WORK INSTRUCTIONS: All lines from the one with "approach where appropriate" through the last are to be given again exactly as they stand in the data below, and only those.
RECORDS SHOWN below:
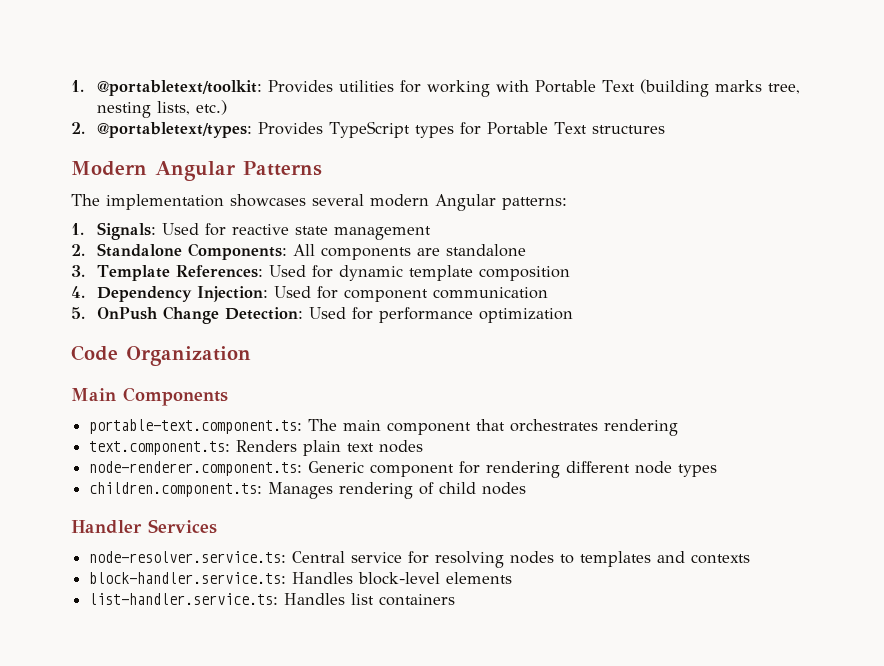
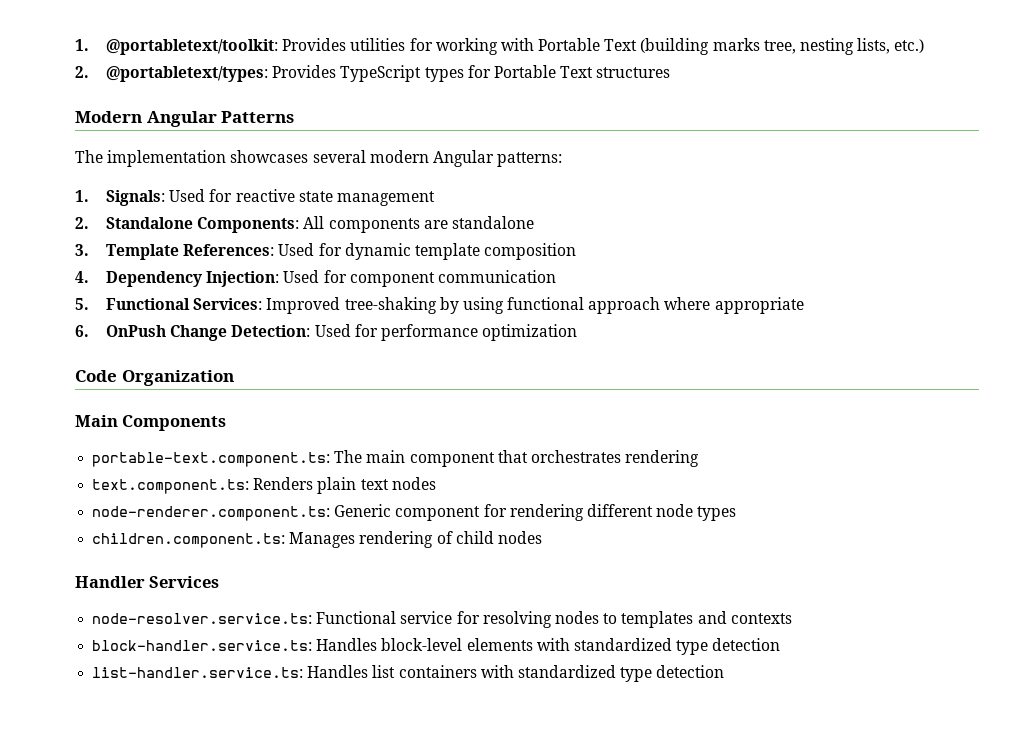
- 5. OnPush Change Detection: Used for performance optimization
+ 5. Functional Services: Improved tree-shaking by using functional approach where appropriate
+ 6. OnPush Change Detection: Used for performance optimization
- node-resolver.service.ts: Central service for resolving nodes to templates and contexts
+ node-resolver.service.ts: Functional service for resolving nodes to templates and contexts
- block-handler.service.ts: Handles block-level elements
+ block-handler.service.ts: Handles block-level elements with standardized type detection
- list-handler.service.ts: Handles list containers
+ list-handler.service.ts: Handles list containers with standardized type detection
End of RECORDS SHOWN.
YOUR RESPONSE:
+ 5. Functional Services: Improved tree-shaking by using functional approach where appropriate
+ 6. OnPush Change Detection: Used for performance optimization
- node-resolver.service.ts: Central service for resolving nodes to templates and contexts
+ node-resolver.service.ts: Functional service for resolving nodes to templates and contexts
- block-handler.service.ts: Handles block-level elements
+ block-handler.service.ts: Handles block-level elements with standardized type detection
- list-handler.service.ts: Handles list containers
+ list-handler.service.ts: Handles list containers with standardized type detection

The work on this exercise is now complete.